The human GEMIN2 gene was ligated into the NdeI site of the pET15b plasmid (Novagen, Darmstadt, Germany). The His6-tagged GEMIN2 protein was overexpressed in the Escherichia coli strain BL21(DE3), which also carried an expression vector for the minor tRNAs [Codon( + )RIL, Novagen]. The E. coli cells containing the GEMIN2-expressing plasmid were cultured at 30°C. At the logarithmic phase of growth (A600 = 0.6), the GEMIN2 production was induced with 1 mM isopropyl-1-thio-β-D-galactopyranoside (final concentration), and the cells were further cultured for 12 h at 18°C. The cells were disrupted by sonication in buffer A [50 mM Tris-HCl (pH 7.5), 500 mM NaCl, 2 mM 2-mercaptoethanol and 10% glycerol]. The cell debris was clarified by centrifugation, and the supernatant was mixed with 4 ml of ProBond resin (Invitrogen, Carlsbad, CA, USA).
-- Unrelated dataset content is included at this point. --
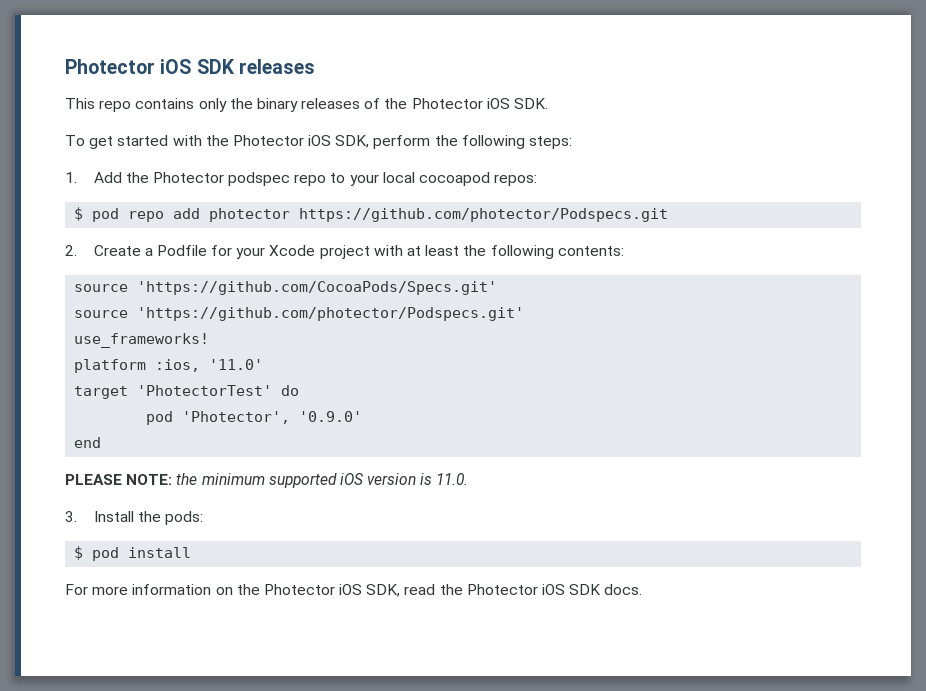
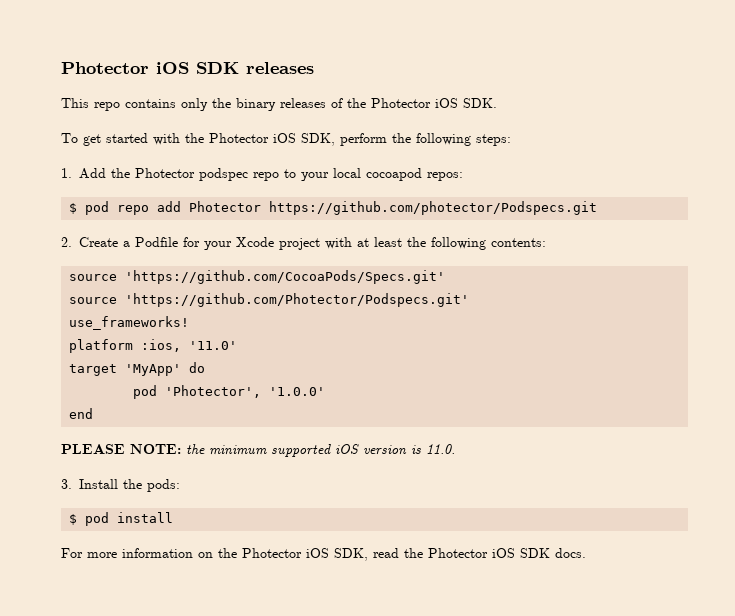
[209,208,291,222] photector -> [189,201,262,212] Photector
[137,307,525,321] 'https://github.com/photector/Podspecs.git' -> [125,293,470,307] 'https://github.com/Photector/Podspecs.git'
[137,385,273,396] 'PhotectorTest' -> [125,364,182,376] 'MyApp'
[299,411,363,422] '0.9.0' -> [269,387,326,396] '1.0.0'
The sample was gently mixed for 1 h at 4°C, and the resin was washed with buffer A. The resin was packed in a column and washed with 200 ml of buffer A, containing 30 mM imidazole. The resin was further washed with 40 ml of 50 mM Tris-HCl buffer (pH 7.5), containing 2 mM 2-mercaptoethanol, 30 mM imidazole and 10% glycerol, and the protein was eluted by a linear gradient of imidazole from 30 mM to 500 mM. The ProBond fractions containing the His6-tagged GEMIN2 protein were collected and fractionated on a Superdex 75pg column (GE Healthcare Biosciences, Uppsala, Sweden), which was previously equilibrated with buffer B [20 mM Tris-HCl (pH 8.0), 1 M NaCl, 0.25 mM EDTA, 2 mM 2-mercaptoethanol and 10% glycerol]. The His6-tagged GEMIN2 protein eluted from the Superdex 75 pg column was treated with 2.5 U/mg of thrombin protease (GE Healthcare Biosciences) during dialysis against buffer C [20 mM Tris-HCl (pH 8.0), 0.25 mM EDTA, 2 mM 2-mercaptoethanol and 10% glycerol]. After removal of the His6 tag, GEMIN2 was further purified by MonoQ column chromatography (GE Healthcare Biosciences). Purified GEMIN2 was stored in 20 mM HEPES-NaOH buffer (pH 7.5), containing 200 mM NaCl, 0.1 mM EDTA, 2 mM 2-mercaptoethanol and 10% glycerol at −80°C. To prepare Cy5-labeled GEMIN2, purified GEMIN2 (1.3 mg) and Cy5 maleimide mono-reactive dye (0.2 mg, GE Healthcare Biosciences) were incubated at 4°C for 1 h. Free Cy5 dye was removed by NAP10 gel filtration column chromatography (GE Healthcare Biosciences). Human RAD51 was purified as described earlier (37).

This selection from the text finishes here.